Con Dreams, il trio danese WhoMadeWho – formato da Jeppe Kjellberg (chitarra), Tomas Barfod (batteria), e Tomas Hoffding (basso, voce) – ha pubblicato il quinto album di una carriera che dura ormai da undici anni. Prodotto dal batterista del gruppo, Tomas Barfod (uscito di recente sul mercato con l’ep solista “Pulsing”), “Dreams” è uscito poco dopo l’apparizione del trio sul palco del Festival di Sanremo, dove ha eseguito insieme ad Arisa una cover di “Cuccurucucù” di Franco Battiato.
Testi banali su musiche orecchiabili continuano a segnare il percorso sperimentale del trio, ancora una volta pronto a modificare, in parte, il proprio stile, abbracciando sempre di più la fase elettronica. “C’è un cuore che batte dentro di me” e “se il tempo vola le stelle brillano” – tratte da “Dreams” – danno una chiara idea del livello dei testi. La voce e la chitarra in primo piano si fanno supportare da effetti elettronici, dal basso e da diversi strati di synth, usati per saturare le atmosfere. Le canzoni, a livello musicale, funzionano – nel loro essere orecchiabili – e, a tratti, fanno pensare che ci si trova davanti a un prodotto confezionato appositamente per il mercato discografico. Durante tutto l’ascolto, infatti, non si trova un equilibrio; si passa dalla dance di “Hiding in Darkness” all’elettronica spicciola di “Heads Above”. Sembrano, questi, sogni presi in prestito dagli anni ottanta; e, anche se a volte fanno venire la voglia di muoversi, di ballare, alla fine non lasciano molto. Se si escludono qualche riff di chitarra (come in “Hiding In Darkness”) e alcuni brani (come “The Morning”, “Another Day” e forse “United”), al disco sembra mancare qualcosa per essere definito un buon lavoro; resta sempre in sottofondo, senza riuscire a incidere davvero un ripetuto ascolto.

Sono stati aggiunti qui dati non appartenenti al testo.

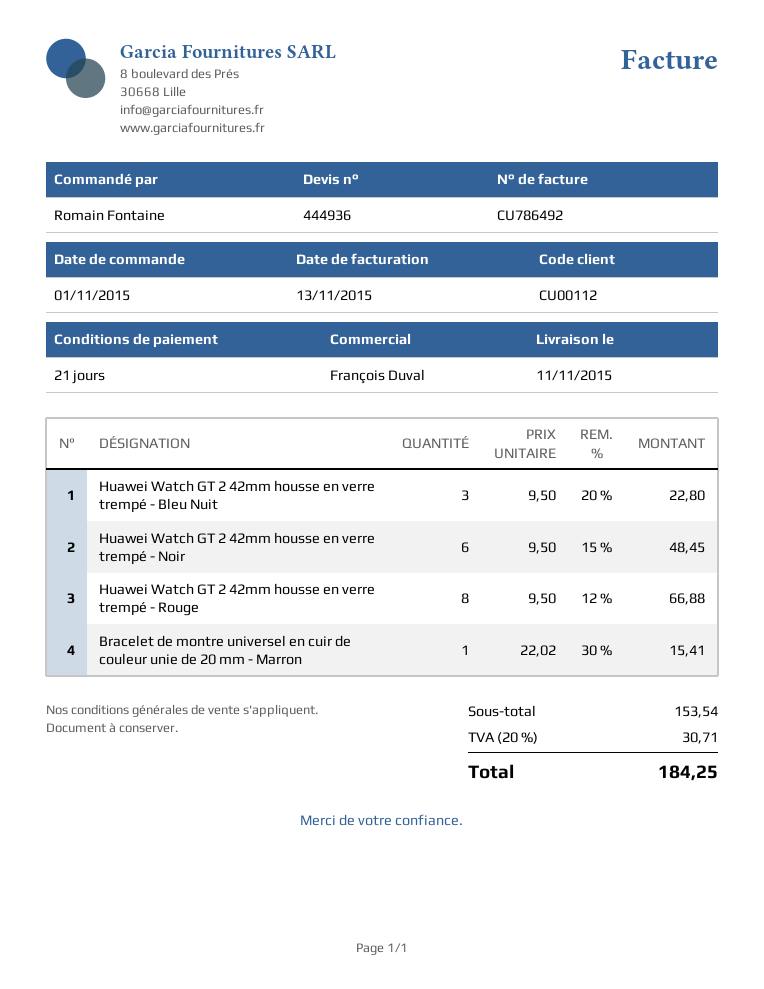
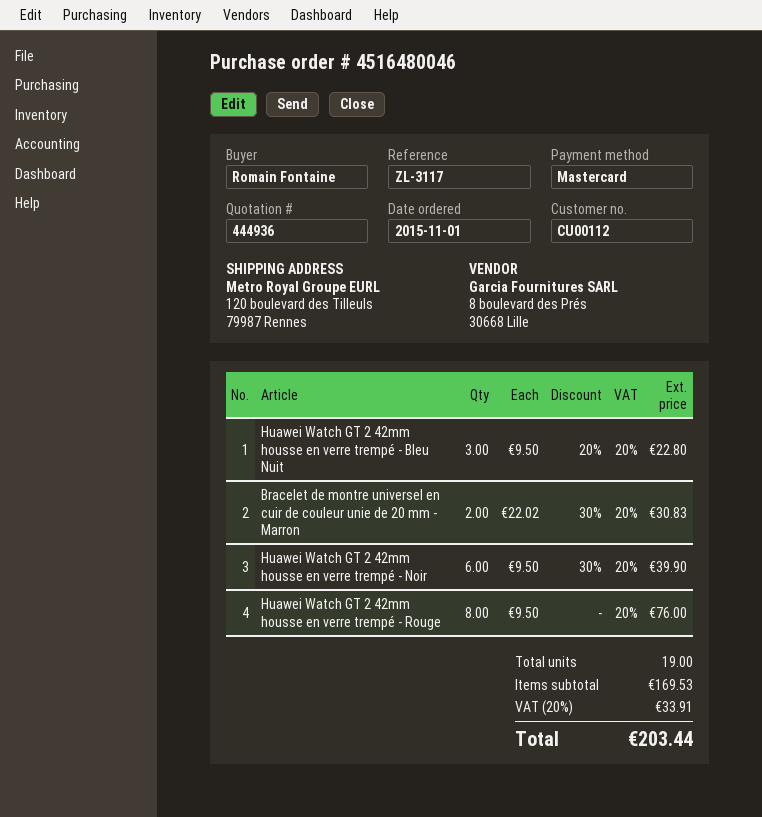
Huawei Watch GT 2 42mm housse en verre trempé - Noir: 6 x 9.50 - 15% = 48.45 -> 6 x 9.50 - 30% = 39.90
Huawei Watch GT 2 42mm housse en verre trempé - Rouge: 8 x 9.50 - 12% = 66.88 -> 8 x 9.50 = 76.00
Bracelet de montre universel en cuir de couleur unie de 20 mm - Marron: 1 x 22.02 - 30% = 15.41 -> 2 x 22.02 - 30% = 30.83
subtotal: 153.54 -> 169.53
tax: 20% = 30.71 -> 20% = 33.91
total: 184.25 -> 203.44

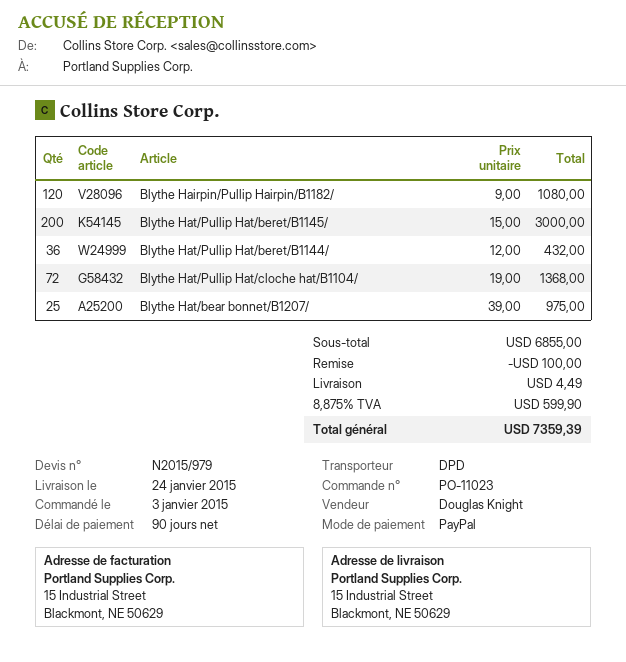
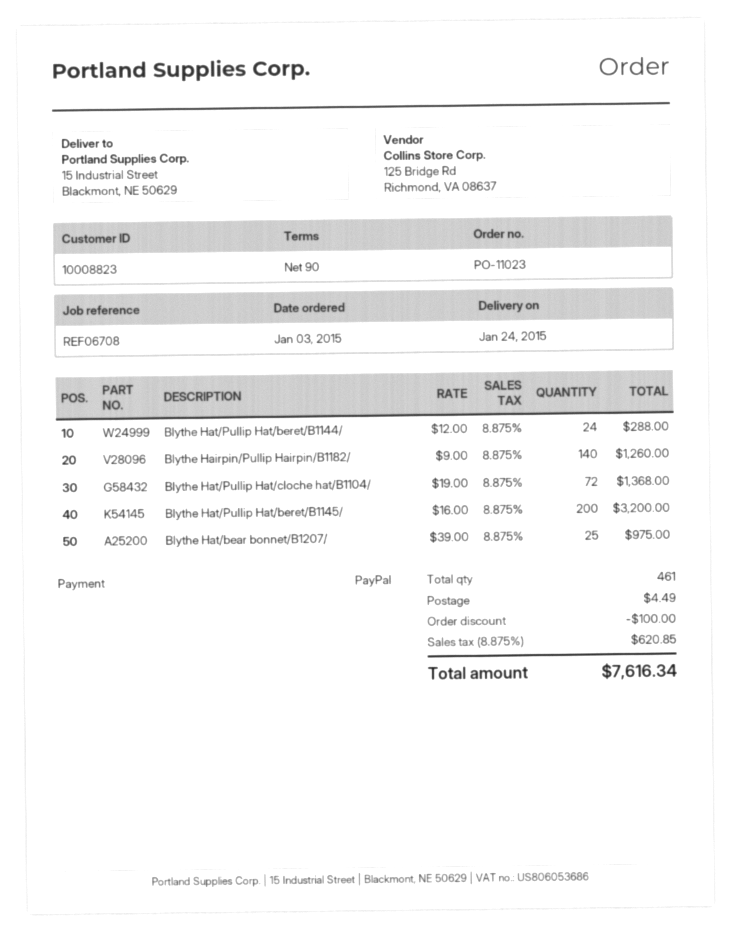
Blythe Hairpin/Pullip Hairpin/B1182/: 120 x 9.00 = 1080.00 -> 140 x 9.00 = 1260.00
Blythe Hat/Pullip Hat/beret/B1145/: 200 x 15.00 = 3000.00 -> 200 x 16.00 = 3200.00
Blythe Hat/Pullip Hat/beret/B1144/: 36 x 12.00 = 432.00 -> 24 x 12.00 = 288.00
tax: 8.875% = 599.90 -> 8.875% = 620.85
total: 7359.39 -> 7616.34

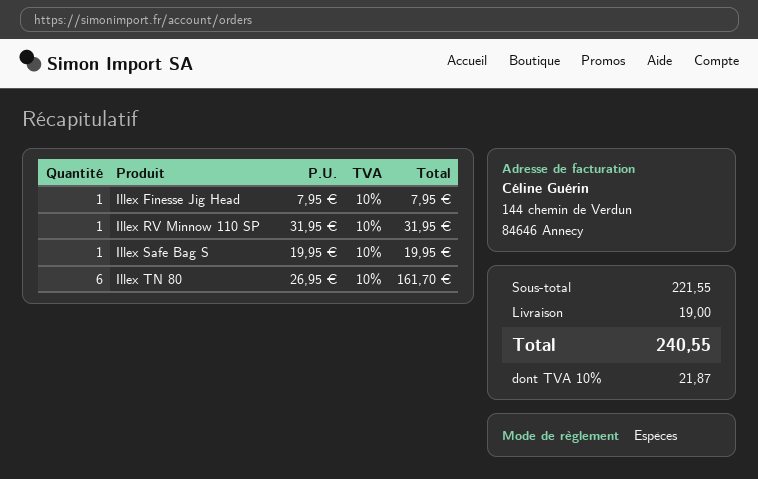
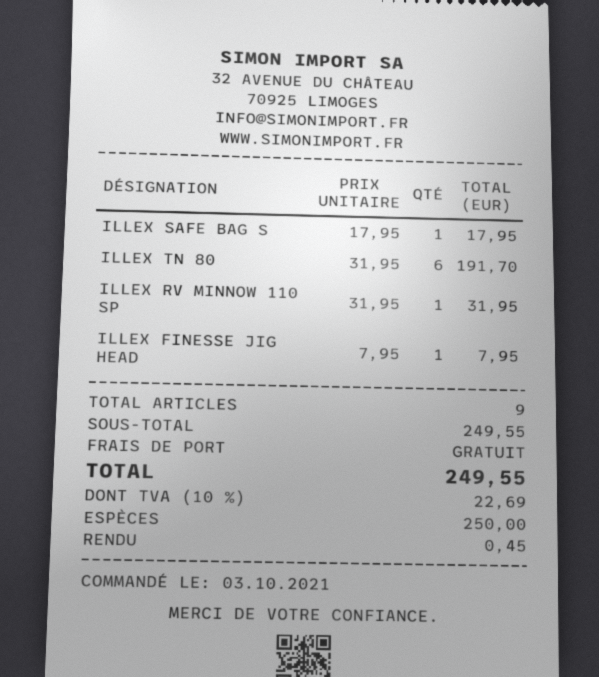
Illex Safe Bag S: 1 x 19.95 = 19.95 -> 1 x 17.95 = 17.95
Illex TN 80: 6 x 26.95 = 161.70 -> 6 x 31.95 = 191.70
subtotal: 221.55 -> 249.55
shipping: 19.00 -> 0.00
tax: 10% = 21.87 -> 10% = 22.69
total: 240.55 -> 249.55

Onestamente, dagli WhoMadeWho mi aspettavo qualcosa in più. Quel qualcosa che mi ha fatto passare diversi mesi di attesa, prima di scrivere questa recensione, alla continua ricerca di una chiave di lettura diversa dell’album. Di sicuro, gli WhoMadeWho dimostrano di essere usciti vivi dagli anni ottanta, seppur con qualche decennio di ritardo.